To be able to tee stdout and stderr and still have the terminal responsive, xonsh implements
its own teeing pseudo-terminal on top of the Python standard library pty
module. You
can find this class in the xonsh.teepty
module. Like with lazy JSON, this is independent
from other parts of xonsh and can be used on its own. If you find this useful in other areas,
please let us know!
Sqlite History Backend¶
Xonsh has a second built-in history backend powered by sqlite (other than
the JSON version mentioned all above in this tutorial). It shares the same
functionality as the JSON version in most ways, except it currently doesn’t
support the history diff
action and does not store the output of commands,
as the json-backend does. E.g.
__xonsh__.history[-1].out will always be None.
The Sqlite history backend can provide a speed advantage in loading history into a just-started xonsh session. The JSON history backend may need to read potentially thousands of json files and the sqlite backend only reads one. Note that this does not affect startup time, but the amount of time before all history is available for searching.

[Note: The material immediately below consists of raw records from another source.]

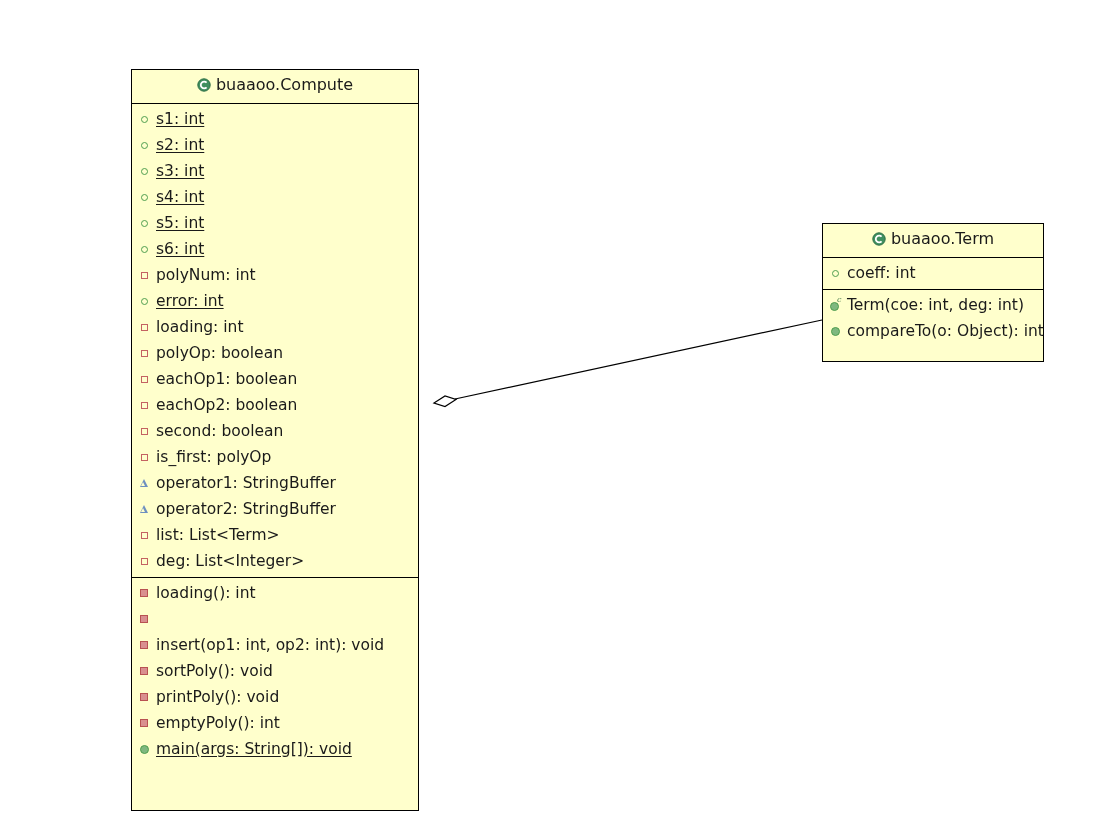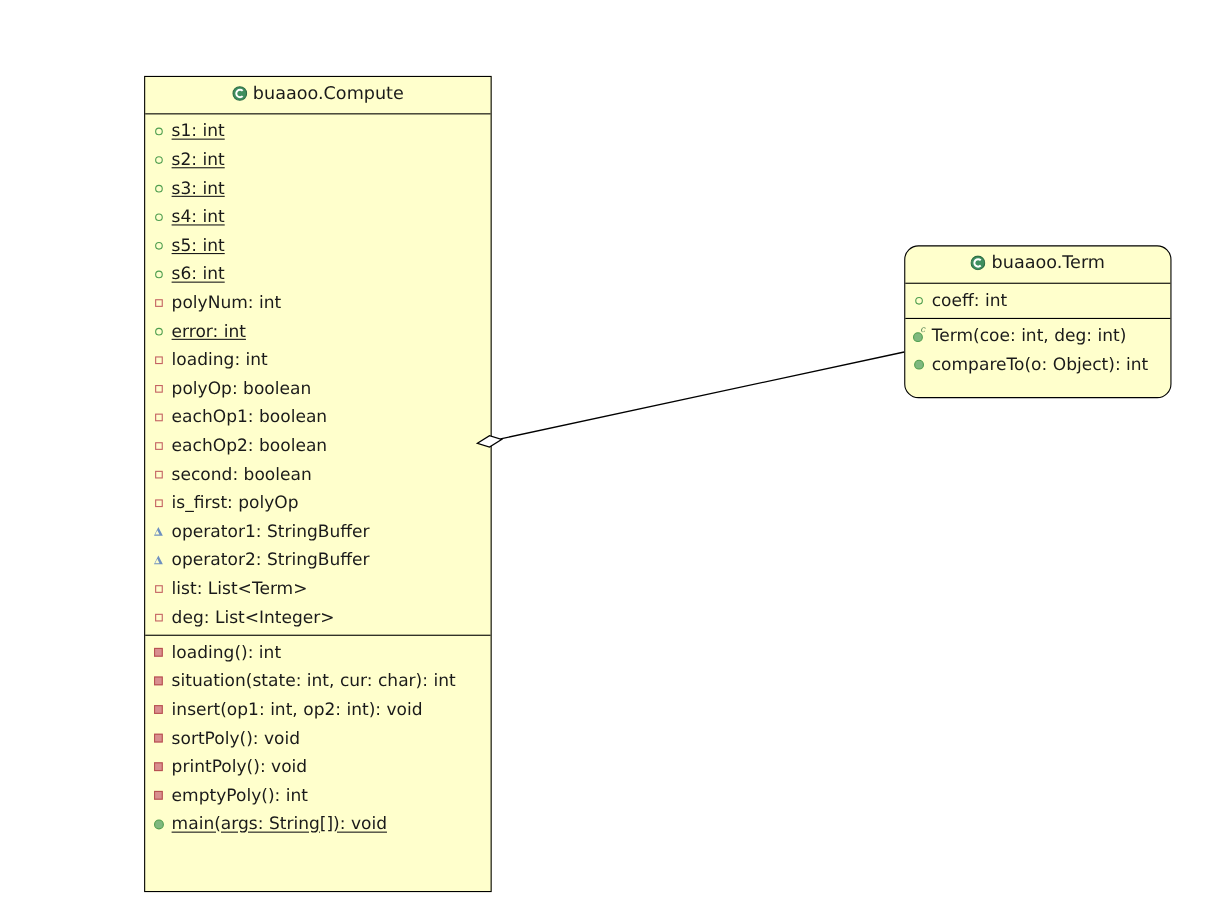"buaaoo.Compute" div.uml-class { width: 316px -> 288px }
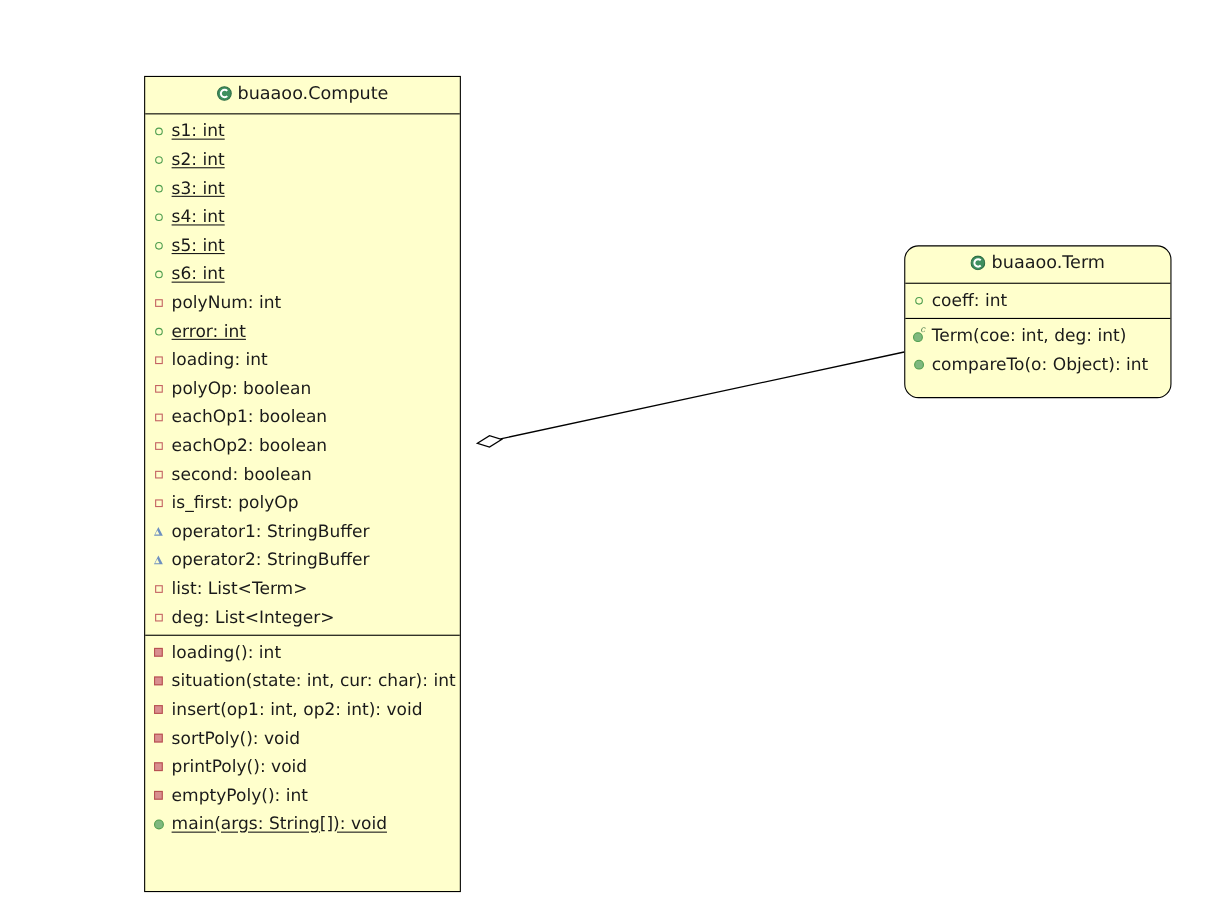"buaaoo.Term" div.uml-class { border-radius: 13px -> none; width: 243px -> 222px }
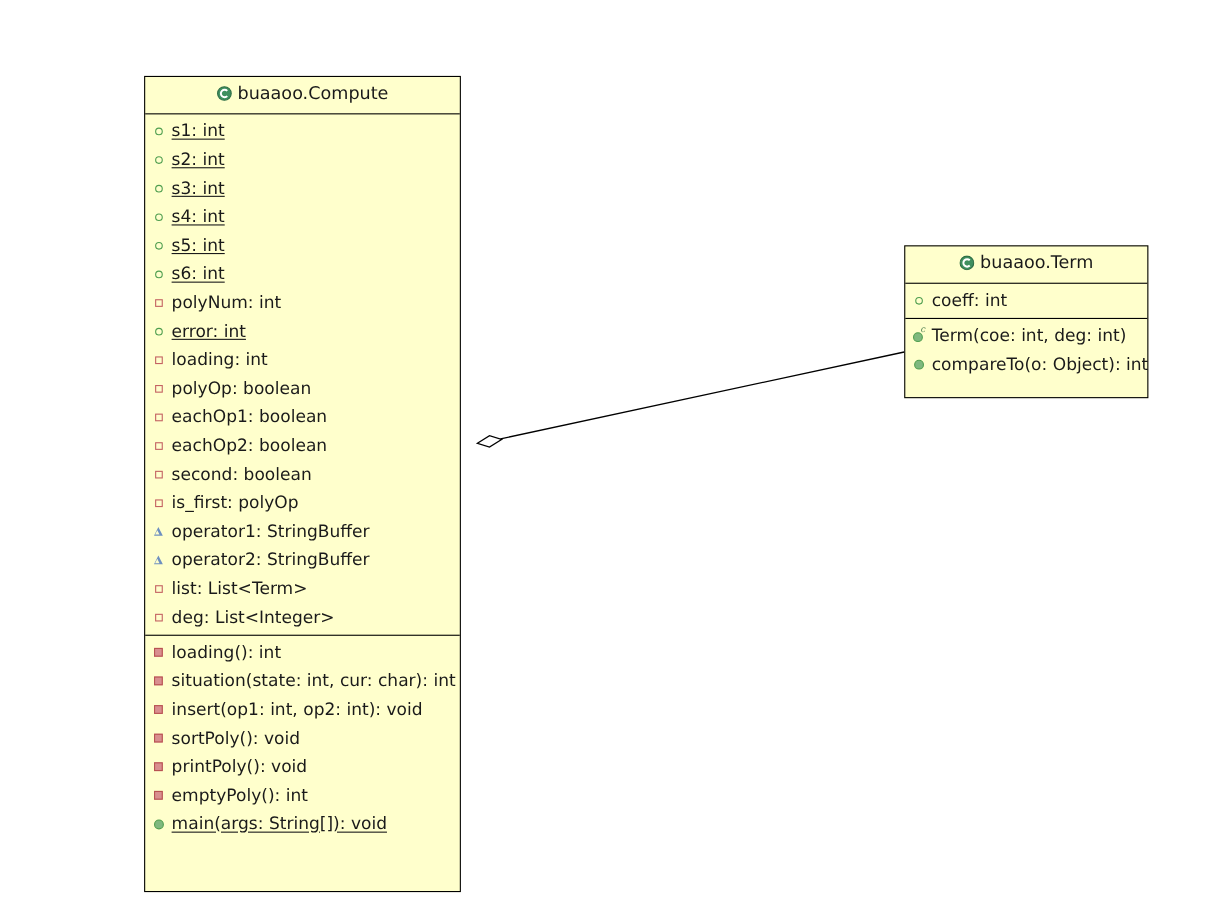"situation(state: int, cur: char): int" span.member-label { html: <span>situation(state: int, cur: char): int</span> -> none }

To use sqlite history backend, set $XONSH_HISTORY_BACKEND = 'sqlite'
in
your ~/.xonshrc
file. To switch back to JSON version, remove this line,
or set it to 'json'
.
Note
SQLite history backend currently only supports commands
as
the unit in $XONSH_HISTORY_SIZE
in its garbage collection.
Tip
If you have sqlite-web
installed, you can read the history easily with command:
sqlite_web @$(history file)
.
Fun ideas for history data¶
Now that we have all of this history data, it seems like what we have here is just the tip of the iceberg! Here are some hopefully fun ideas that I think would be great to see implemented:
Basic statistic reports about command usage, timing, etc.,
Global statistics by collecting anonymized histories from many people,
MCMC-based tab-completer for inputs,
and many more!
Let us know if you’d be interested in working on any of these, inside or outside of xonsh.